**Goal of the exercise**: Look through the material beneath and copy each line with the word "none".

START Records for the exercise

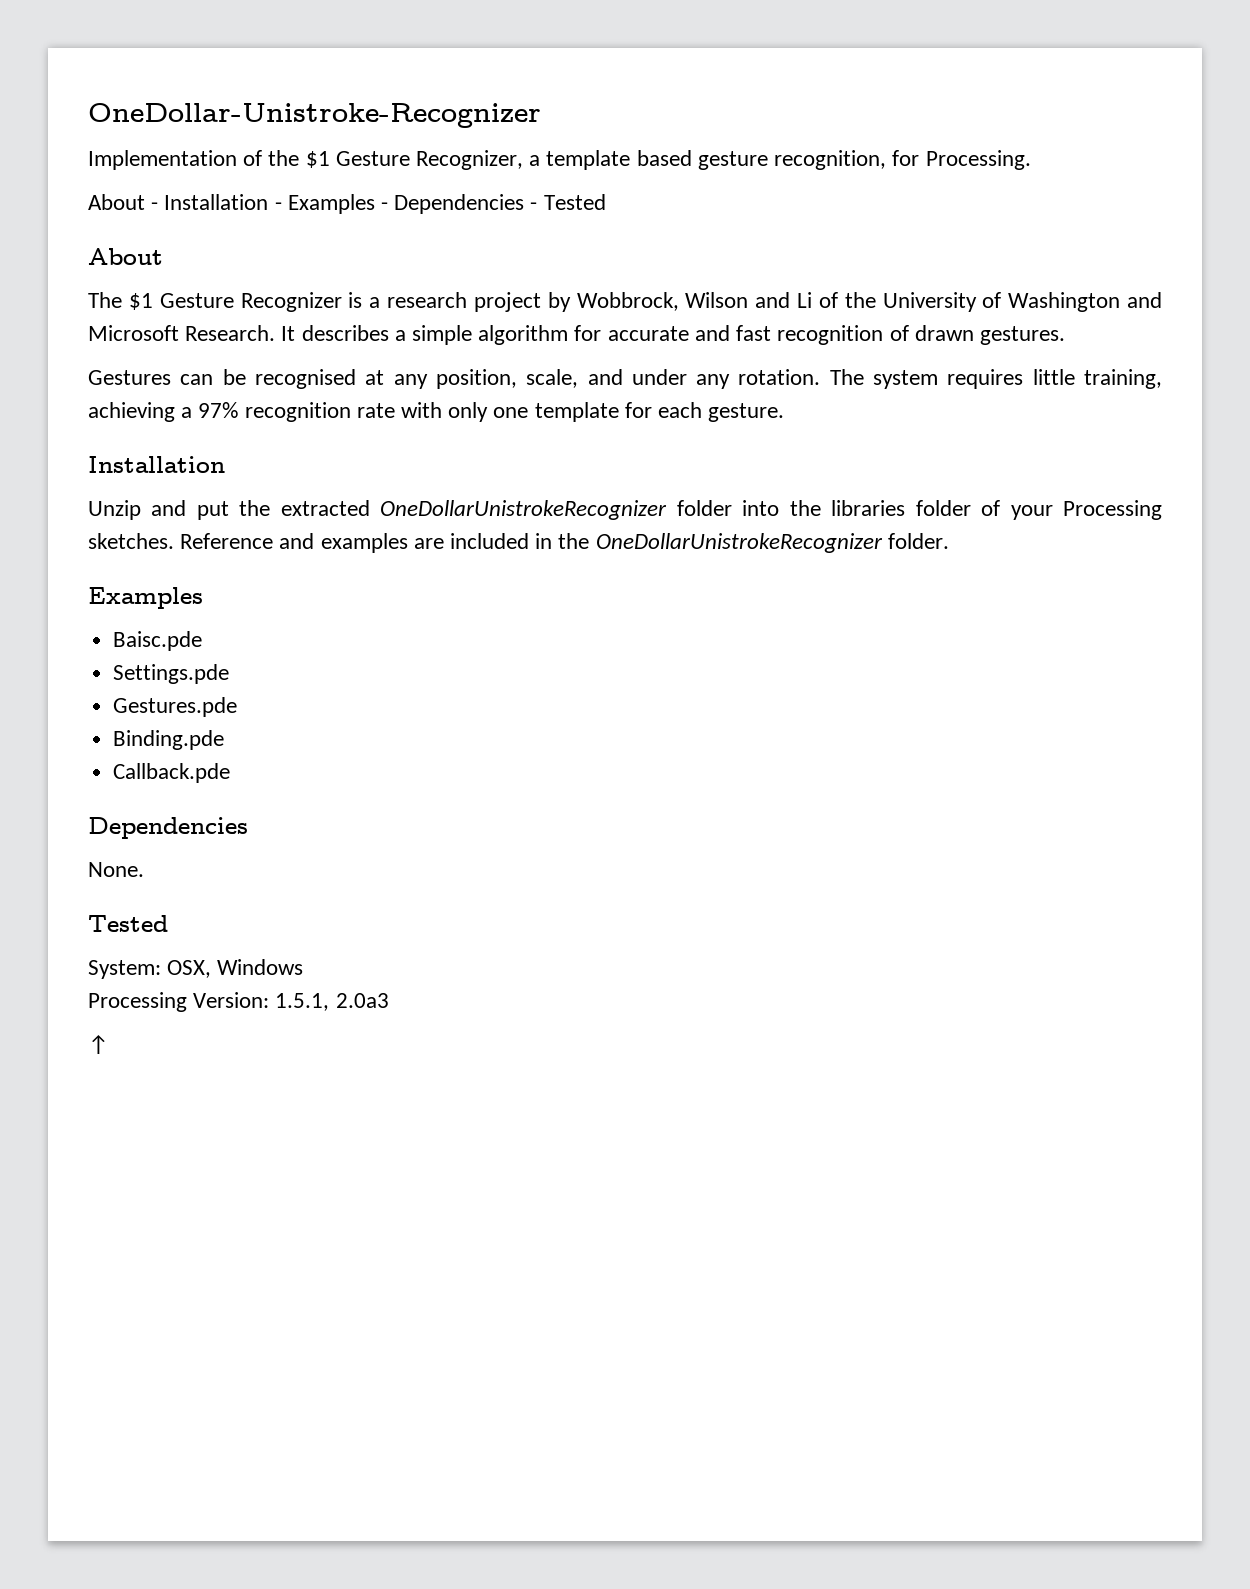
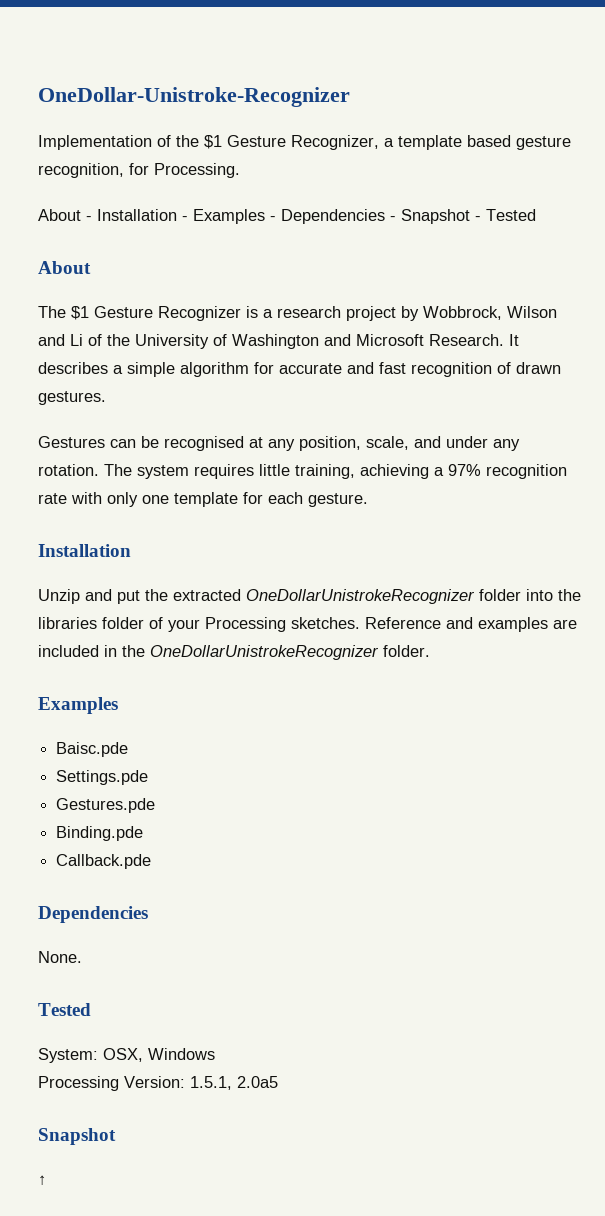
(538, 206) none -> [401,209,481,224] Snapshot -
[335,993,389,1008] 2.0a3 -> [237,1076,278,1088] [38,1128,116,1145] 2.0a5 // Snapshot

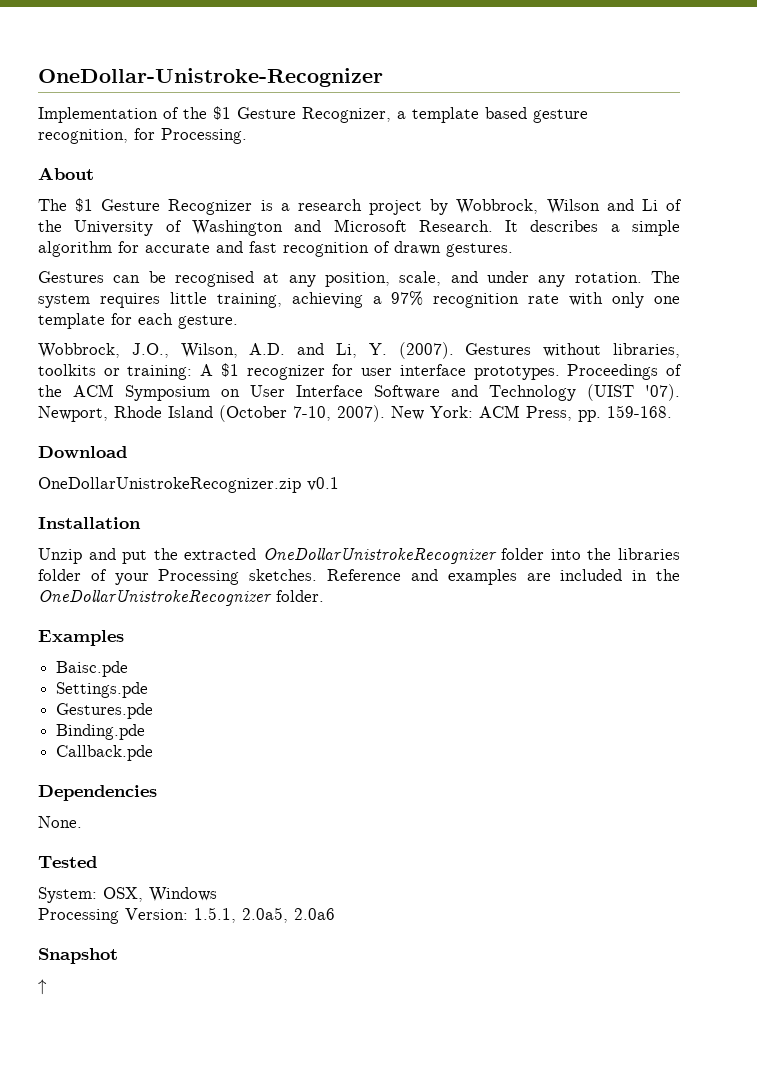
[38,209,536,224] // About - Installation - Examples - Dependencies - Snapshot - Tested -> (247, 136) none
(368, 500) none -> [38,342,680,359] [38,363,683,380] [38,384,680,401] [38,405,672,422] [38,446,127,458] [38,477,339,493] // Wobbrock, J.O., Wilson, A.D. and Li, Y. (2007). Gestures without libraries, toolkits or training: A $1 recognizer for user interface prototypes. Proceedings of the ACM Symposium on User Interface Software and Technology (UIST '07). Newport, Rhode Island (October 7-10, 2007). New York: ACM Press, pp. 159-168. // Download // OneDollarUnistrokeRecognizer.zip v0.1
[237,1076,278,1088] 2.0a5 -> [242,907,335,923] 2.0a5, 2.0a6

END Records for the exercise
START Records for the exercise

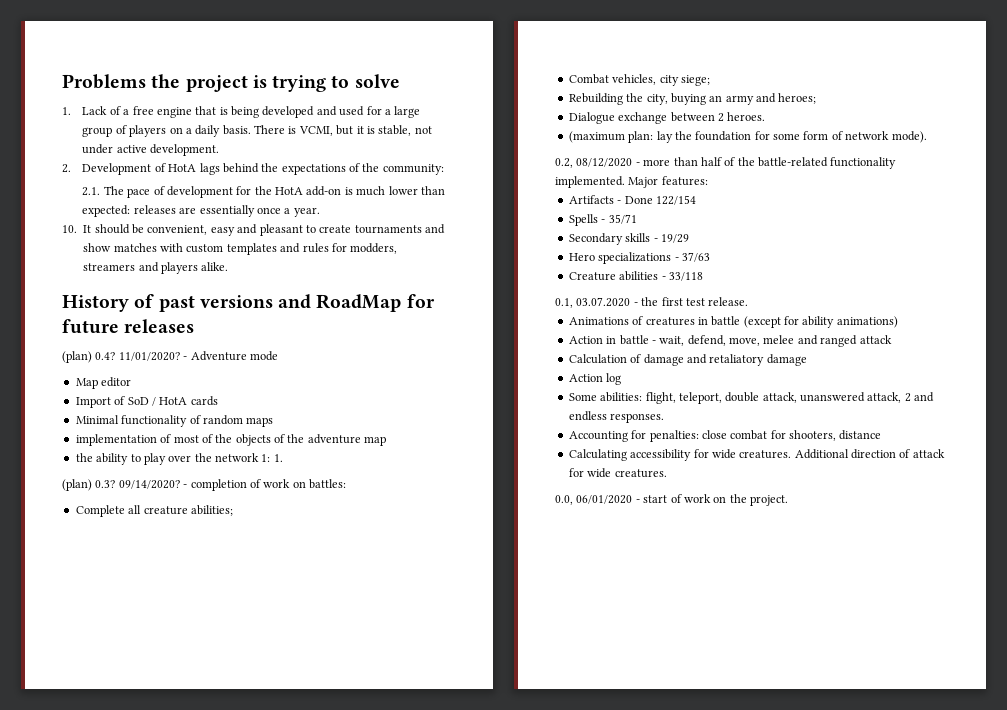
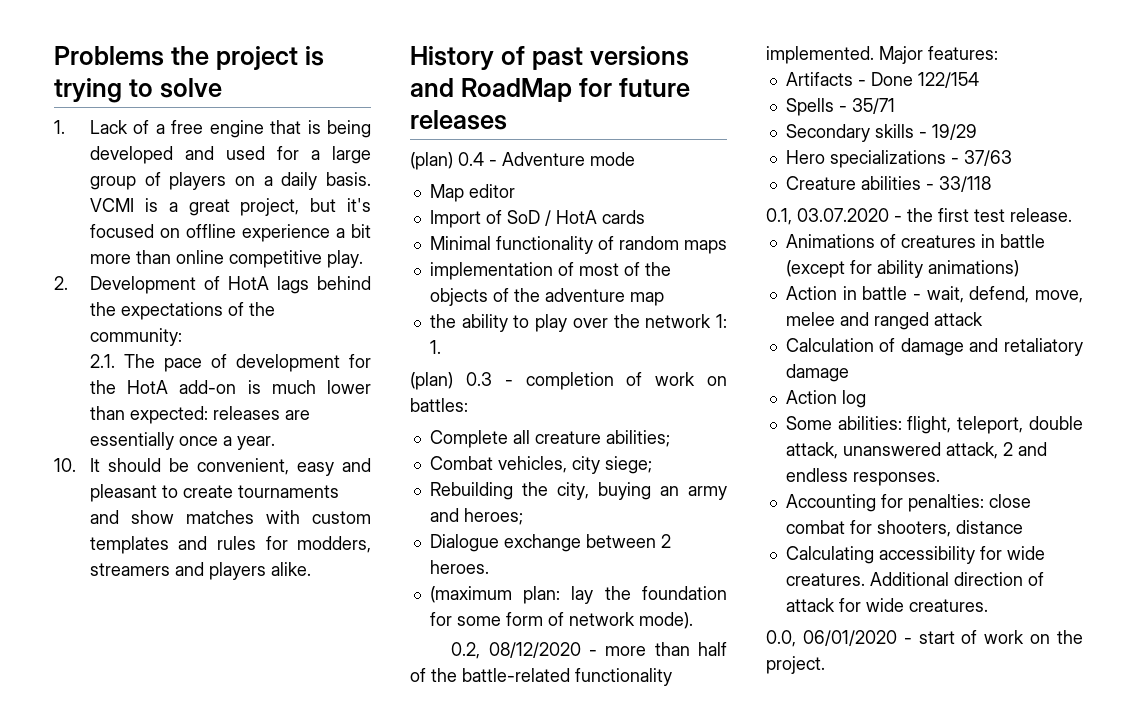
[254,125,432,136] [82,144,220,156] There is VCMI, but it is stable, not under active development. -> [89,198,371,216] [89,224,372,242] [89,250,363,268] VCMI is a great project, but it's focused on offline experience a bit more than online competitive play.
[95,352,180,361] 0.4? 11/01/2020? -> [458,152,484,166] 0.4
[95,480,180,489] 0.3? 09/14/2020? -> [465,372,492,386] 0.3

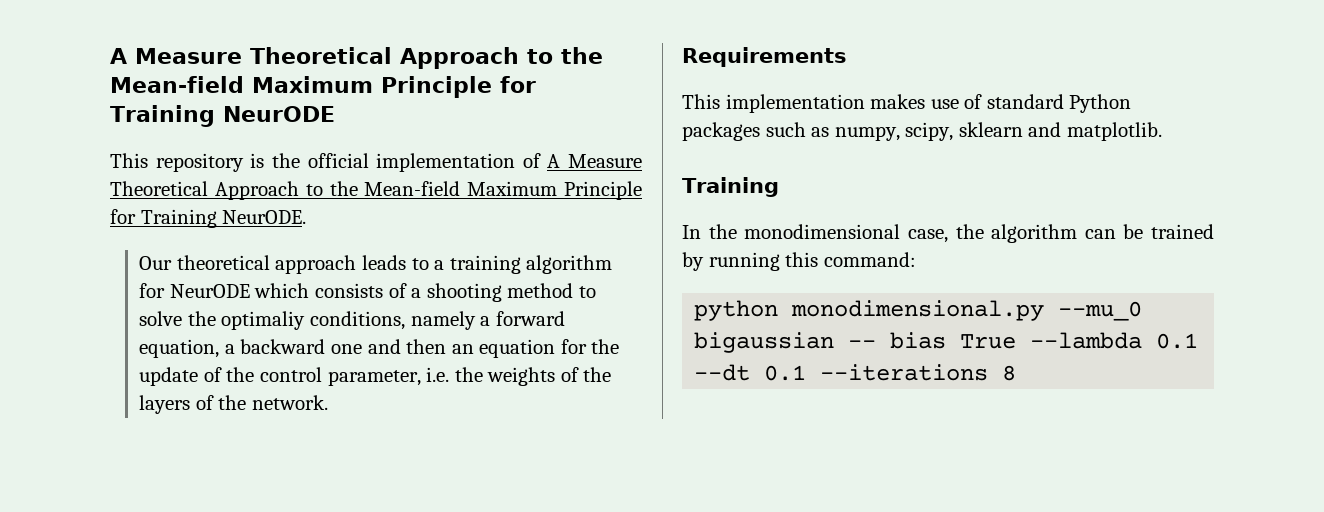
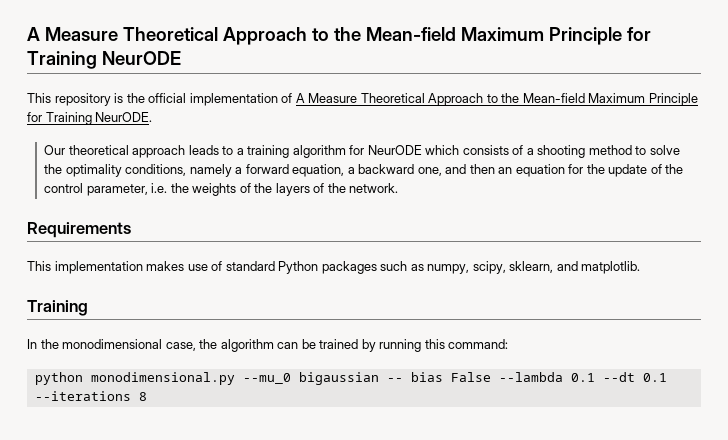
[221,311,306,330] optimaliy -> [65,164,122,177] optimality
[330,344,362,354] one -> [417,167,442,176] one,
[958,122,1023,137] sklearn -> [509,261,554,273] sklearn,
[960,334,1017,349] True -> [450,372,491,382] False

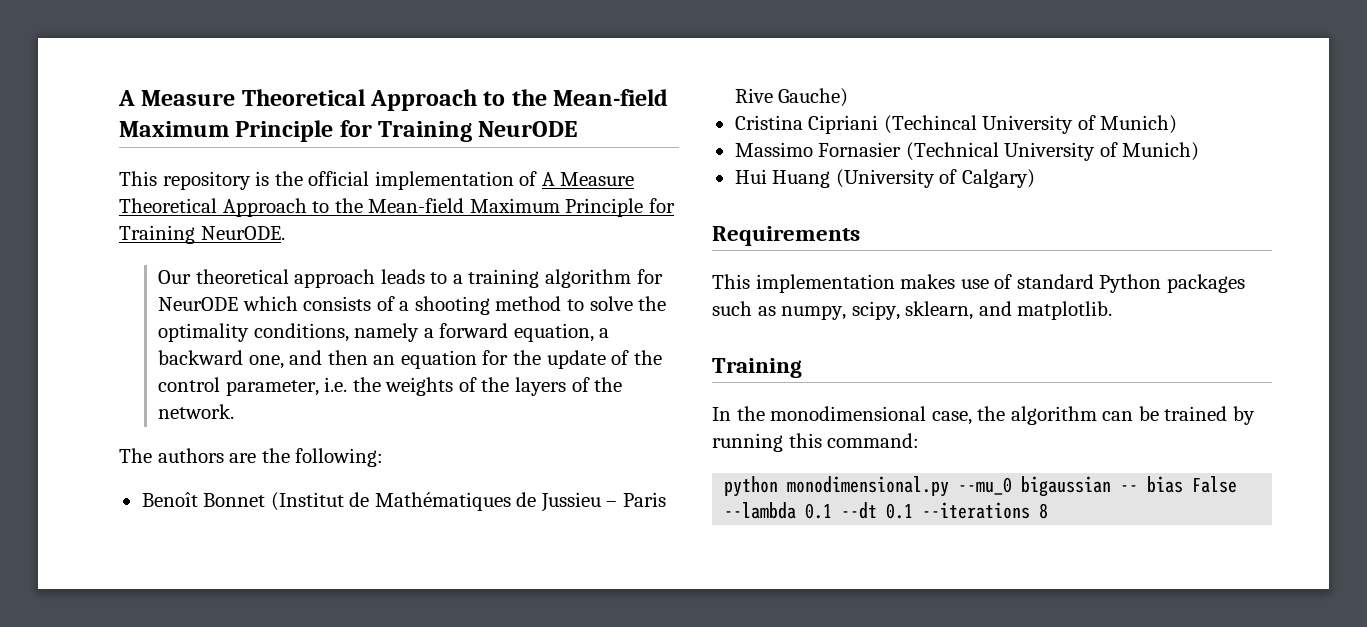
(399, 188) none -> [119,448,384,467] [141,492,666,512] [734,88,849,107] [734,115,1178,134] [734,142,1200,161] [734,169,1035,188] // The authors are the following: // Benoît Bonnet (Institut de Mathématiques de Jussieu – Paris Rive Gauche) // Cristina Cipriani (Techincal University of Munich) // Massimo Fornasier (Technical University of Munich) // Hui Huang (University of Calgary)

END Records for the exercise

**Response to the task**:
(538, 206) none -> [401,209,481,224] Snapshot -
[38,209,536,224] // About - Installation - Examples - Dependencies - Snapshot - Tested -> (247, 136) none
(368, 500) none -> [38,342,680,359] [38,363,683,380] [38,384,680,401] [38,405,672,422] [38,446,127,458] [38,477,339,493] // Wobbrock, J.O., Wilson, A.D. and Li, Y. (2007). Gestures without libraries, toolkits or training: A $1 recognizer for user interface prototypes. Proceedings of the ACM Symposium on User Interface Software and Technology (UIST '07). Newport, Rhode Island (October 7-10, 2007). New York: ACM Press, pp. 159-168. // Download // OneDollarUnistrokeRecognizer.zip v0.1
(399, 188) none -> [119,448,384,467] [141,492,666,512] [734,88,849,107] [734,115,1178,134] [734,142,1200,161] [734,169,1035,188] // The authors are the following: // Benoît Bonnet (Institut de Mathématiques de Jussieu – Paris Rive Gauche) // Cristina Cipriani (Techincal University of Munich) // Massimo Fornasier (Technical University of Munich) // Hui Huang (University of Calgary)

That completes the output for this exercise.